When singer songwriter Curtis Mayfield died the day after Christmas in 1999, he left a legacy of socially conscious funk and psychedelic soul that 30 to 40 years later still transports you to a time and a moment when life was hard but good.
On Friday night, Atlanta and the National Black Arts Festival celebrated Mayfield and the timeless gifts of music he shared with people around the world.
As perfect as Symphony Hall is for a classical orchestra, the venue was less than perfect for many of the night’s performers or their 18-piece band. Fortunately, even less than optimal acoustics couldn’t diminish the magic of the man or his music.
From the moment Frank McComb sang “We People Who Are Darker Than Blue,” to the full company’s sway at the end of the night to “Move On Up,” fans were treated to a sampling of Mayfield’s greatest hits at the 2010 Legends Celebration: To Curtis With Love. See photos here.
The Impressions (formerly The Roosters), the group that gave a teenage Mayfield his start as a musical performer, brought giddy fans on their feet with “People Get Ready” and “Keep on Pushing” — two songs that became anthems for Civil Rights Movement. The trio captured Mayfield’s falsetto with beautiful harmony, adding a hint of gospel and frolicky doo-wop.
Also featured was Van Hunt, whose voice fits like a glove into the Mayfield sound. As Hunt sang and danced his way through “If there’s a Hell Below, We’re All Going to Go” and the classic “Pusherman,” he seemed to be in his own groovy zone. (And was that a tribute to Mayfield in the interesting mohawk he was sporting?) It was almost as if he was having Tom-Cruise-Risky-Business moment, feeling at home in his living room, totally caught up in the music and its maker.

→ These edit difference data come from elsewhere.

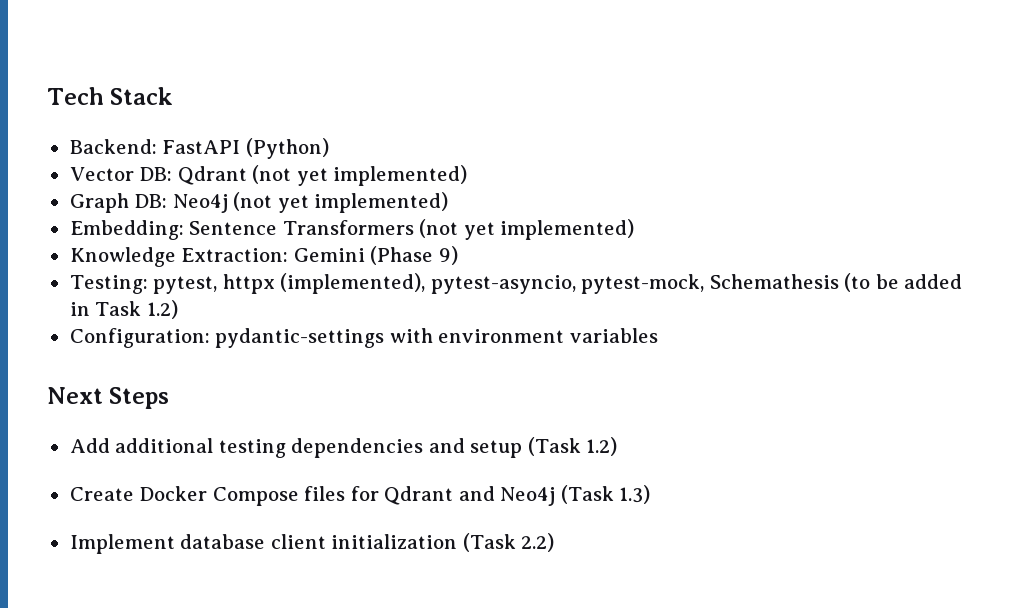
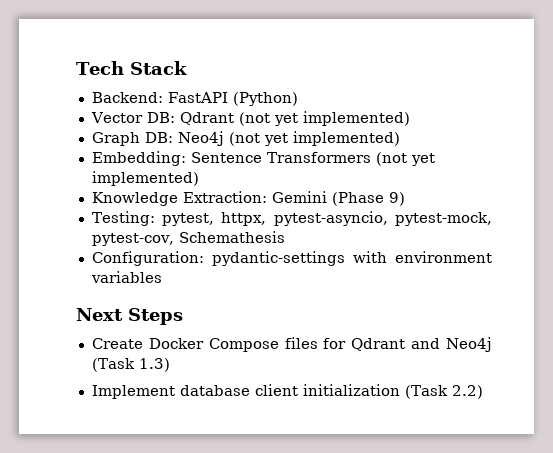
- Testing: pytest, httpx (implemented), pytest-asyncio, pytest-mock, Schemathesis (to be added in Task 1.2)
+ Testing: pytest, httpx, pytest-asyncio, pytest-mock, pytest-cov, Schemathesis
- Add additional testing dependencies and setup (Task 1.2)

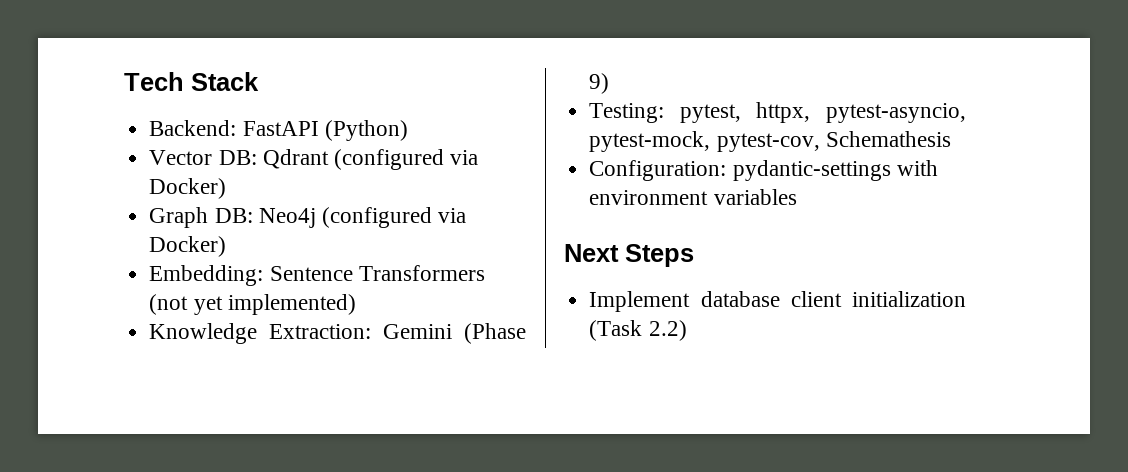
- Vector DB: Qdrant (not yet implemented)
+ Vector DB: Qdrant (configured via Docker)
- Graph DB: Neo4j (not yet implemented)
+ Graph DB: Neo4j (configured via Docker)
- Create Docker Compose files for Qdrant and Neo4j (Task 1.3)

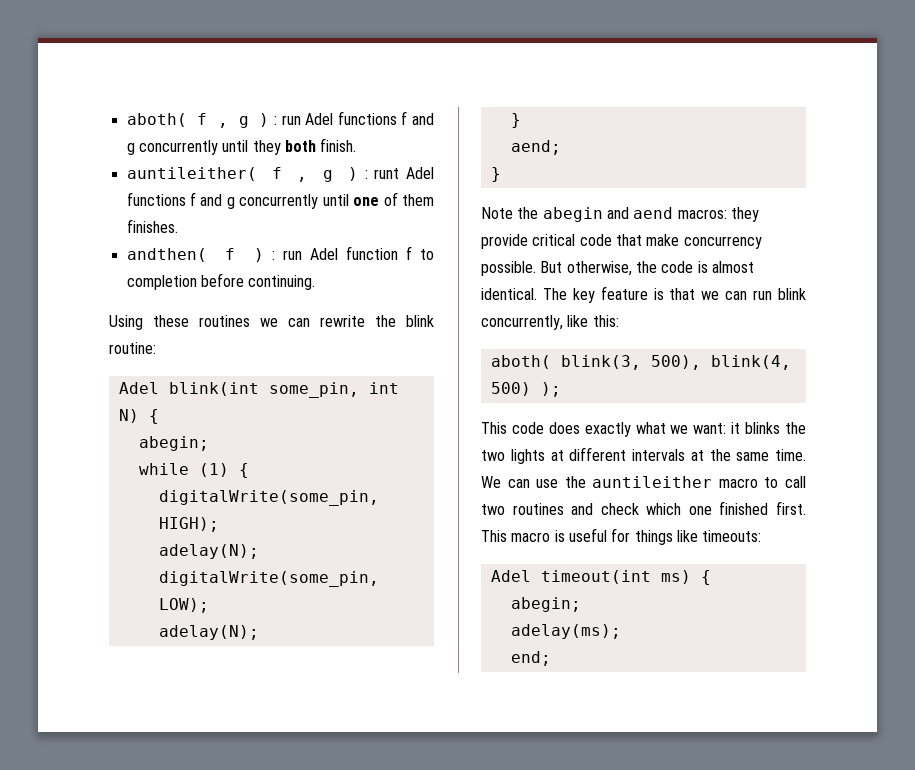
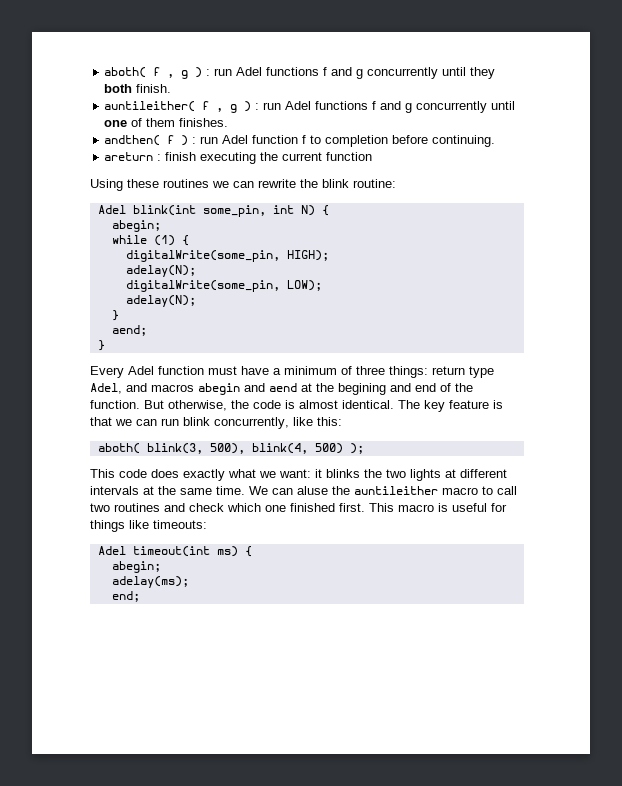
- auntileither( f , g ) : runt Adel functions f and g concurrently until one of them finishes.
+ auntileither( f , g ) : run Adel functions f and g concurrently until one of them finishes.
+ areturn : finish executing the current function
- Note the abegin and aend macros: they provide critical code that make concurrency possible.
+ Every Adel function must have a minimum of three things: return type Adel, and macros abegin and aend at the begining and end of the function.
- We can use the auntileither macro to call two routines and check which one finished first.
+ We can aluse the auntileither macro to call two routines and check which one finished first.

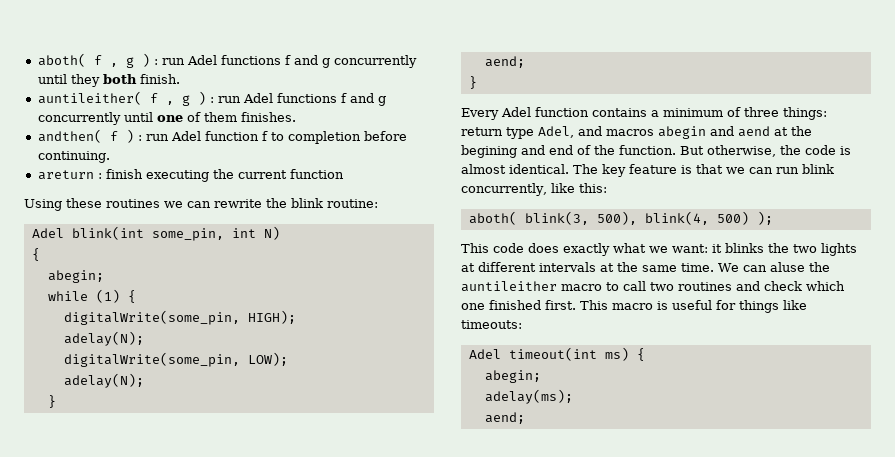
- Adel blink(int some_pin, int N) {
+ Adel blink(int some_pin, int N)
+ {
- Every Adel function must have a minimum of three things: return type Adel, and macros abegin and aend at the begining and end of the function.
+ Every Adel function contains a minimum of three things: return type Adel, and macros abegin and aend at the begining and end of the function.
  adelay(ms);
- end;
+ aend;

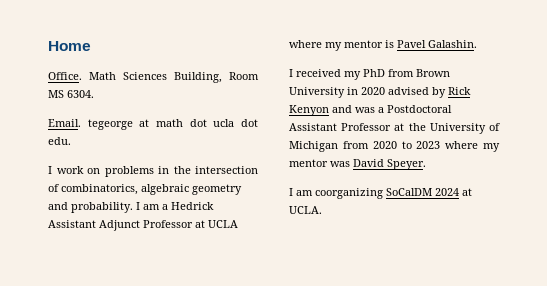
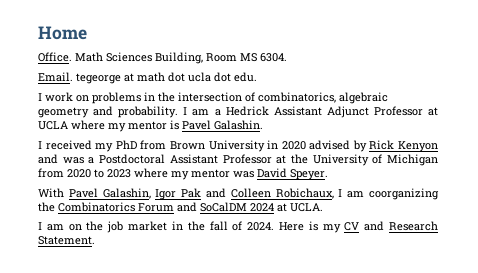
- I am coorganizing SoCalDM 2024 at UCLA.
+ With Pavel Galashin, Igor Pak and Colleen Robichaux, I am coorganizing the Combinatorics Forum and SoCalDM 2024 at UCLA.
+ I am on the job market in the fall of 2024. Here is my CV and Research Statement.

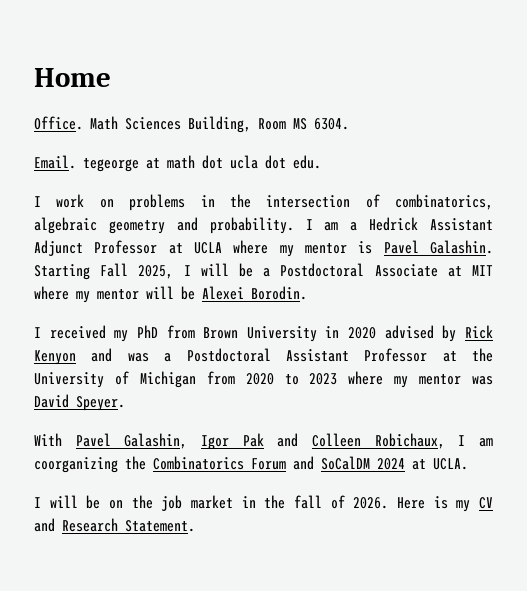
+ Starting Fall 2025, I will be a Postdoctoral Associate at MIT where my mentor will be Alexei Borodin.
- I am on the job market in the fall of 2024.
+ I will be on the job market in the fall of 2026.

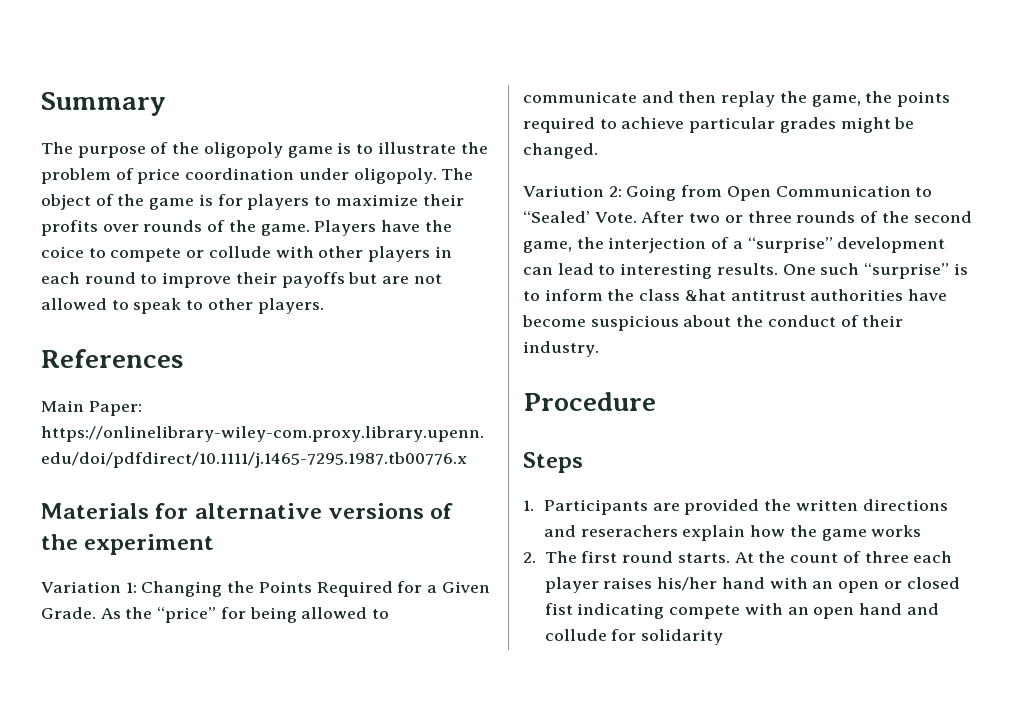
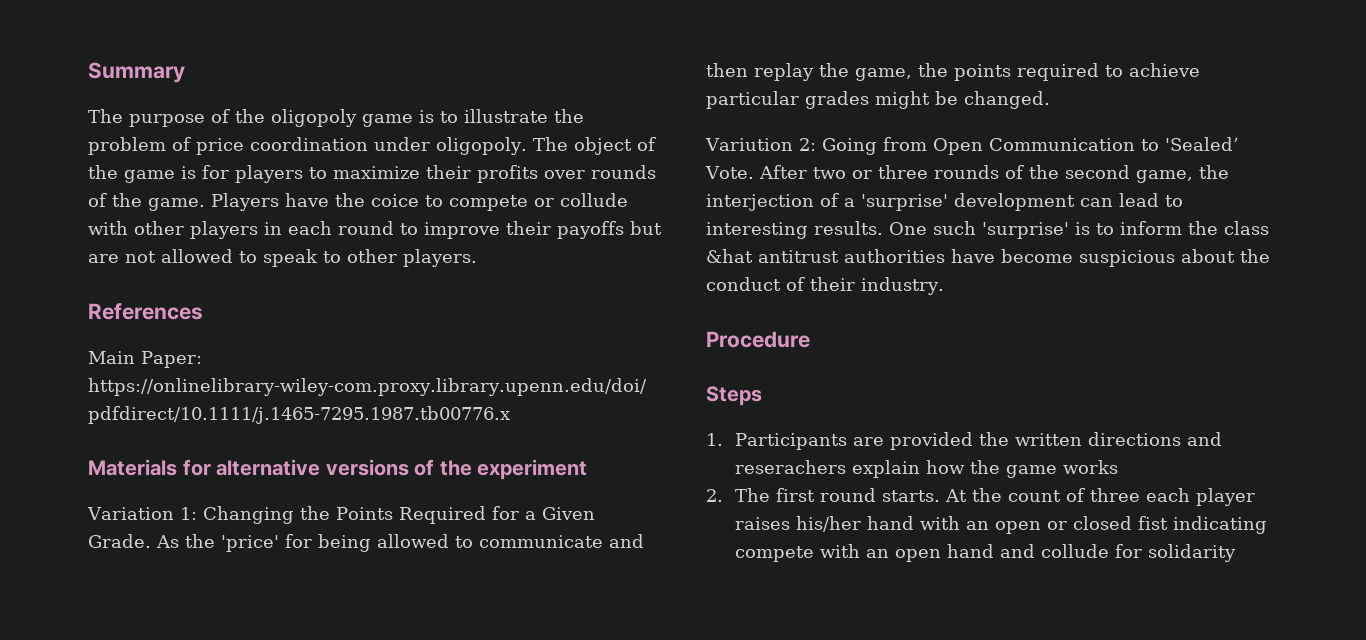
- As the “price” for being allowed to communicate and then replay the game, the points required to achieve particular grades might be changed.
+ As the 'price' for being allowed to communicate and then replay the game, the points required to achieve particular grades might be changed.
- Variution 2: Going from Open Communication to “Sealed’ Vote.
+ Variution 2: Going from Open Communication to 'Sealed’ Vote.
- After two or three rounds of the second game, the interjection of a “surprise” development can lead to interesting results.
+ After two or three rounds of the second game, the interjection of a 'surprise' development can lead to interesting results.
- One such “surprise” is to inform the class &hat antitrust authorities have become suspicious about the conduct of their industry.
+ One such 'surprise' is to inform the class &hat antitrust authorities have become suspicious about the conduct of their industry.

Speaking of caught up, that would be Eddie Levert, lead singer of the legendary Ojays. Levert, who came onto the stage dancing and strutting even before the music started, was clearly prepared to party by himself if need be. “Little Child Running Wild” could have been Levert’s own testimony as the animated singer worked himself into a sweat with “Freddie’s Dead.”
As much as Mayfield is known for writing songs about social justice and racial unity, he also penned beautiful songs about love. And that’s where the two female performers, Dionne Farris and Joi Gilliam, came in with the passion-filled “The Makings of You” and “Something He Can Feel,” respectively. As Reggie Torian of the Impressions earlier stated midway through “I’m So Proud,” “Lots of babies were made off that song.”
But with a catalog as extensive as Mayfield’s, Friday night’s tribute as nice as it was, was a mere appetizer to the full course life of a musical genius.